Davalı … Sigorta A.Ş. ise; davaya konu edilen araçların poliçelerinin tespit edilemediğini, bu nedenle kendilerinin sorumluluğunun olmadığını, kendilerine dava yöneltilemeyeceğini savunmuş, ancak yargılama aşamasında kazaya karışan … plakalı aracın bu sigorta şirketi tarafından Zorunlu Mali Mesuliyet Sigorta Poliçesi ile sigortalandığı anlaşılmıştır.
Davalılar … ve … vekilleri ise cevap dilekçesinde; Antalya … Asliye Ceza Mahkemesi’nde açılan …/… esas sayılı dosyasının bekletici mesele yapılmasını, müvekkilinin olay günü Çalkaya sapağından kavşağa girdiğini, orta refüjden dönüp Antalya’ya doğru hareket edecekken kavşağa giriş noktasında kırmızı fasılalı ışık yanması sebebiyle orta refüjde durduğu sırada karşı araç sürücüsünün hızlı bir şekilde gelerek sol yandan çarptığını, müvekkilinin aracının çarpma ile birlikte sağdaki bankete çıktığını, müvekkilinin kazaya sebebiyet vermediğini, ayrıca Antalya … Asliye Hukuk Mahkemesi’nin …/… esas sayılı dosyası ile bu dosyanın birleştirilmesini istediklerini beyan etmiştir.
Diğer davalılar … ve … Ltd. Şti.’ne usulüne uygun tebligat yapılmış, davaya cevap vermedikleri gibi duruşmalara da katılmamıştırlar.
Davacıların Almanya’da ikamet etmeleri nedeniyle buradan aldıkları raporlar getirtilmiş, Türkçe’ye tercüme edilerek dosyaya konulmuştur. Buna göre davacı …’ın kaza nedeniyle yaralanması sonucunda 5. bel omur kemiğinin basınca dayalı kırıldığı, 1 ile 5. bel omur kemiğine kadar olan tüm transvels çıkıntılarının kırıldığı, 4. bel omuru kemiğinin spinal çıkıntısının kırıldığı, sağ dorsal 12. kaburga kemiğinin kırıldığı, sağ tarafta rotator manşet yırtıklarına dair şüphelerin bulunduğunun belirtiği, tedavisinin … tarihinde kadar devam ettiği, 19.07.2006 tarihinde devam tedavisi planlandığı ve 1 hafta sonra kontrol muayenesinin yapılmasının planlandığı belirtilmiştir. Davacı …’ın ise raporunda; … tarihinde taburcu edildiği, … tarihinde devam tedavisi için randevu verildiği, hastanın potoperatif 8 hafta boyunca yüklenmemesi gerektiği, peroneal sinirinin zayıflığının devam etmesi halinde nörolojik tedavisinin uygun olacağının belirtildiği görülmüştür.

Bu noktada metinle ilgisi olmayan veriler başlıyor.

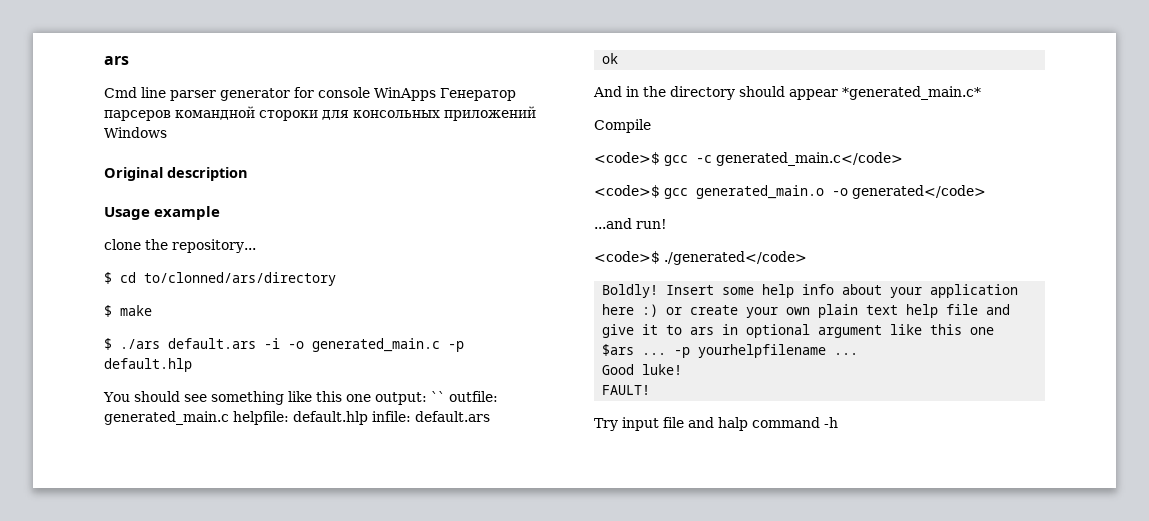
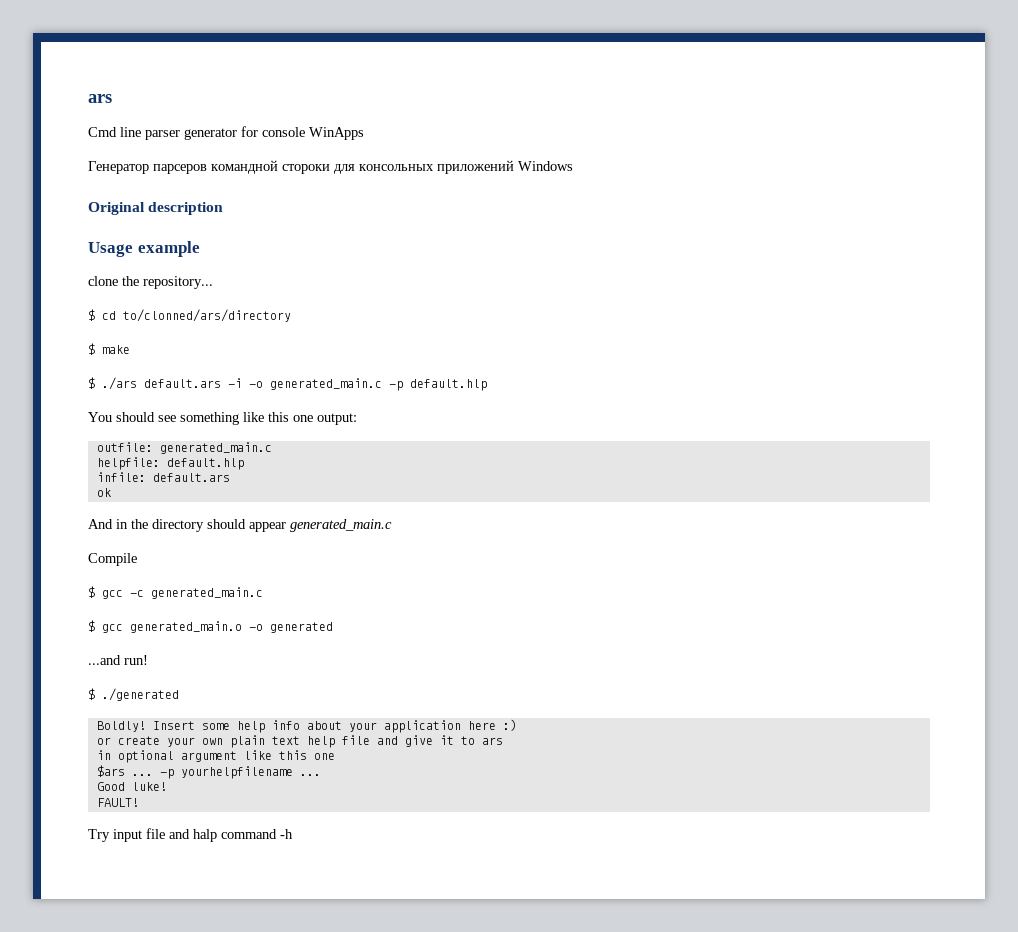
(436, 94) none -> (364, 133) //
[430,391,445,402] `` -> (357, 419) //
(229, 418) none -> (272, 448) //
(368, 418) none -> (244, 464) //
[842,86,981,100] *generated_main.c* -> [290,519,392,532] generated_main.c
[594,152,660,165] <code>$ -> [88,586,95,598] $
[716,152,903,166] [594,185,660,198] generated_main.c</code> // <code>$ -> [151,587,263,599] [88,620,95,632] generated_main.c // $
[852,185,986,199] generated</code> -> [270,622,333,633] generated
[594,251,807,265] <code>$ ./generated</code> -> [88,688,179,701] $ ./generated
(659, 310) none -> (517, 725) //
(715, 331) none -> (503, 741) //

Ceza dosyasında (Antalya … Asliye ceza …/… Esas)da kazanın meydana gelmesinde davalıların kusur oranlarının belirlenmesi için bilirkişi incelemesi yapıldığı, alınan bilirkişi raporuna göre kazanın meydana gelmesinde davalı …’in 1. derecede, …’nin ise 2. derecede kusurlu olduğunun belirtildiği görülmüştür.
Dava konusu olayla ilgili olarak … Sigorta tarafından davalı … aleyhine mahkememizin …/… esas sayılı dosyasında açılan tazminat davasında bilirkişi incelemesi yaptırılmış, bilirkişiler kazanın münhasıran alkolün etkisiyle meydana geldiğini, davalı sürücünün % 75 oranında kusurlu olduğunu, diğer araç sürücüsünün ise % 25 kusurlu olduğunu beyan etmişlerdir.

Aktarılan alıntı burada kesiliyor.